- **PROBLEM DETAILS**
Only these lines of the data below are wanted: the one with "row 515rcbc32: none", the one with "515rcbc9 | observed_otus: 3,692 -> 3,696", and any lines between them, each repeated exactly.
===============
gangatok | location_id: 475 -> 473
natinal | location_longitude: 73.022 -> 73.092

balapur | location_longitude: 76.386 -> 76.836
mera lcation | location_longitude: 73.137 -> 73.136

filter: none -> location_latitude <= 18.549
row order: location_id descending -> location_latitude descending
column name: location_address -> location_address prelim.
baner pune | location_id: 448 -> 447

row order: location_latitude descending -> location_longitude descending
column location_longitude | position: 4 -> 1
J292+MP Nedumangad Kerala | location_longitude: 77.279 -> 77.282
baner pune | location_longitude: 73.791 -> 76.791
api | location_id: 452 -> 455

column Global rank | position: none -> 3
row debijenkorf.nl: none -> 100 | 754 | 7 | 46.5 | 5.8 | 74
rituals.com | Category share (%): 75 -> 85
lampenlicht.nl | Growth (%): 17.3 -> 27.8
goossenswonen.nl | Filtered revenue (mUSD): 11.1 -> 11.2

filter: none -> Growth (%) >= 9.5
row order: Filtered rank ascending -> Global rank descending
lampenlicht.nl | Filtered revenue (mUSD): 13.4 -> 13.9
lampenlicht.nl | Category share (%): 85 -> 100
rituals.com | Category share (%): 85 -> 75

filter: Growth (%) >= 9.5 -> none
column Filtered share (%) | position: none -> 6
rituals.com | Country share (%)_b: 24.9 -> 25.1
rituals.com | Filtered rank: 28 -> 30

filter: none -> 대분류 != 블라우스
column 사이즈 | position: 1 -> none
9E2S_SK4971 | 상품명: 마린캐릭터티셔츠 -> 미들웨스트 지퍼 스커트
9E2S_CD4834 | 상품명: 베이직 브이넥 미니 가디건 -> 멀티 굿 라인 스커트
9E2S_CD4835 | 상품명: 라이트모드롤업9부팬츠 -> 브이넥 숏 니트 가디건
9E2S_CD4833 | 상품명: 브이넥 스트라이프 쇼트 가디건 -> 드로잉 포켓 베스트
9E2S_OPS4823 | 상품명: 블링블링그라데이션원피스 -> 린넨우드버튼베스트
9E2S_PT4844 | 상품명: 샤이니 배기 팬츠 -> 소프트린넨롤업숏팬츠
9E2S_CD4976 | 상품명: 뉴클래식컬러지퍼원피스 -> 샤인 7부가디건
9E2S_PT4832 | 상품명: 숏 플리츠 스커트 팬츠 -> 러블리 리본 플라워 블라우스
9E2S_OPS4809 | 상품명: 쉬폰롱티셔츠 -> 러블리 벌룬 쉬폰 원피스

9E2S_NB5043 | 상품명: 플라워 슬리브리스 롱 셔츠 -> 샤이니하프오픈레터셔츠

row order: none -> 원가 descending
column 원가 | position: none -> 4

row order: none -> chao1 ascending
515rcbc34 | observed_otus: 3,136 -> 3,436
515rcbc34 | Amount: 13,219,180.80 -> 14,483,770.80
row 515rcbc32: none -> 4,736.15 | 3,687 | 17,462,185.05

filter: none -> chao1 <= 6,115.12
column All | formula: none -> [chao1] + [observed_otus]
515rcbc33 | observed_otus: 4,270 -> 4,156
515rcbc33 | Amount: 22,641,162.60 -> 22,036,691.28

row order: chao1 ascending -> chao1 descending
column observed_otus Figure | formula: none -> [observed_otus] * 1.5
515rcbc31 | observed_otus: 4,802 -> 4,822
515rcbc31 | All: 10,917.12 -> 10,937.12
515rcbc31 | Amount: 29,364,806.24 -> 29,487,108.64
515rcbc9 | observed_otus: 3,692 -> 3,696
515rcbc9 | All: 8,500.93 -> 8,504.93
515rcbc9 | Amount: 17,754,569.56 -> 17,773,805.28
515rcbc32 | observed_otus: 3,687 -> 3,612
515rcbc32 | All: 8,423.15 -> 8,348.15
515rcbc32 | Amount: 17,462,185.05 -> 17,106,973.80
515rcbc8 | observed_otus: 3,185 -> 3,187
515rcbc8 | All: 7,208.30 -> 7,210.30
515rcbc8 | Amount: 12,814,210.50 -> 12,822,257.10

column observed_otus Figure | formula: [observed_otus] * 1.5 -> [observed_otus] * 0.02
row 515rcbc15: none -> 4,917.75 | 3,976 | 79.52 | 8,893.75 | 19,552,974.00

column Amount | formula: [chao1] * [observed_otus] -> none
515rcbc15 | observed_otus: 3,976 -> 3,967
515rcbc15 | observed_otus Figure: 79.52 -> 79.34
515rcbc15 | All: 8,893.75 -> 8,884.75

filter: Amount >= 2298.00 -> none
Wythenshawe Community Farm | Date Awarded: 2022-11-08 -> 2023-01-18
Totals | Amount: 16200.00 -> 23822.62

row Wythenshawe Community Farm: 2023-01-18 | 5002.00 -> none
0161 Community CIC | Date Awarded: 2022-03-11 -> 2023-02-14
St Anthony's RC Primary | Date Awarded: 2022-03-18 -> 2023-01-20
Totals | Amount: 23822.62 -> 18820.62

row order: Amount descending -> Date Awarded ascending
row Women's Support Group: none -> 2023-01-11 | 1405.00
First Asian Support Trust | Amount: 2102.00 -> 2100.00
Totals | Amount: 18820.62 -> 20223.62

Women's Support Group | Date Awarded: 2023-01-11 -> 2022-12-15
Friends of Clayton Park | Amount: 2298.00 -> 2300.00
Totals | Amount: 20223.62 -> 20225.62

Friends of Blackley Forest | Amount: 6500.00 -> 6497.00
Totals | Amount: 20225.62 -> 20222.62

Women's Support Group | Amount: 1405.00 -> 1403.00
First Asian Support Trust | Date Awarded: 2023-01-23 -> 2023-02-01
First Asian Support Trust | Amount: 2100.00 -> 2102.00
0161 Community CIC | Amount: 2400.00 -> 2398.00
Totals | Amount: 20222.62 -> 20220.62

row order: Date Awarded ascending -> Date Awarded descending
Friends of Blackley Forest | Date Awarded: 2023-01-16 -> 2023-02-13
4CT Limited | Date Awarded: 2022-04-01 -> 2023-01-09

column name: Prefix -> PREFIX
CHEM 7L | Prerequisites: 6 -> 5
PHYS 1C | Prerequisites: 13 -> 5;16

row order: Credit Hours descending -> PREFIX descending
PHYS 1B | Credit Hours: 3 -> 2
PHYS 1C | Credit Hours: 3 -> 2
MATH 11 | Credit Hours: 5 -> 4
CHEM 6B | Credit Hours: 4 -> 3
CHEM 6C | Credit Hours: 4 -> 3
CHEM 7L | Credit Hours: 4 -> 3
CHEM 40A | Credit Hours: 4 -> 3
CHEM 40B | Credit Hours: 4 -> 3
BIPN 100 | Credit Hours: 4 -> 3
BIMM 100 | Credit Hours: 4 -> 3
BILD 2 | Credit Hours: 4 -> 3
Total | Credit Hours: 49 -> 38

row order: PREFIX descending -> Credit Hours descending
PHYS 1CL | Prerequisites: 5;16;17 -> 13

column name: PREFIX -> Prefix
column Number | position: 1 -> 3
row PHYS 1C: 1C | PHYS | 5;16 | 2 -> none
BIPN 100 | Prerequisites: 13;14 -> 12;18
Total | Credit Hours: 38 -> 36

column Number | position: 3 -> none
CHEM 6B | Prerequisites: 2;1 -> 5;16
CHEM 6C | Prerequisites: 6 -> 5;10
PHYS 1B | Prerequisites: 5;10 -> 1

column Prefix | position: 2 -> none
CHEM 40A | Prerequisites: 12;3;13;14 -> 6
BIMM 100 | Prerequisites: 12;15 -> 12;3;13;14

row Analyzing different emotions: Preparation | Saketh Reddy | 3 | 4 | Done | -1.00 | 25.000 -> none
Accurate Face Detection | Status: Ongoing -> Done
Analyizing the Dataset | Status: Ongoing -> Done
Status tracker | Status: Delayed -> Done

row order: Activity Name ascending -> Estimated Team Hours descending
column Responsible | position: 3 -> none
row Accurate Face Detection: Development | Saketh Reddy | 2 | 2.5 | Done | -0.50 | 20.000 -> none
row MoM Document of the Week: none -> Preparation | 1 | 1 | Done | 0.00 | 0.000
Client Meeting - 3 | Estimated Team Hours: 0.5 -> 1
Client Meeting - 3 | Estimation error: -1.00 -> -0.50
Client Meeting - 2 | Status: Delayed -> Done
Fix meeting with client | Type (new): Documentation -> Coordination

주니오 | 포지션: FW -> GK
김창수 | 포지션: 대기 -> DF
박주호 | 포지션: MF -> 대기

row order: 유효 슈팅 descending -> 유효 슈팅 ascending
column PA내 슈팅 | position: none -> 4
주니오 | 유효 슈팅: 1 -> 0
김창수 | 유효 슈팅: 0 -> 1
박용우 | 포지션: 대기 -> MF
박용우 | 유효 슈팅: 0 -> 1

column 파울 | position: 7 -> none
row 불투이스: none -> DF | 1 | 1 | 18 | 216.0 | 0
===============
- **TASK ANSWER**
row 515rcbc32: none -> 4,736.15 | 3,687 | 17,462,185.05

filter: none -> chao1 <= 6,115.12
column All | formula: none -> [chao1] + [observed_otus]
515rcbc33 | observed_otus: 4,270 -> 4,156
515rcbc33 | Amount: 22,641,162.60 -> 22,036,691.28

row order: chao1 ascending -> chao1 descending
column observed_otus Figure | formula: none -> [observed_otus] * 1.5
515rcbc31 | observed_otus: 4,802 -> 4,822
515rcbc31 | All: 10,917.12 -> 10,937.12
515rcbc31 | Amount: 29,364,806.24 -> 29,487,108.64
515rcbc9 | observed_otus: 3,692 -> 3,696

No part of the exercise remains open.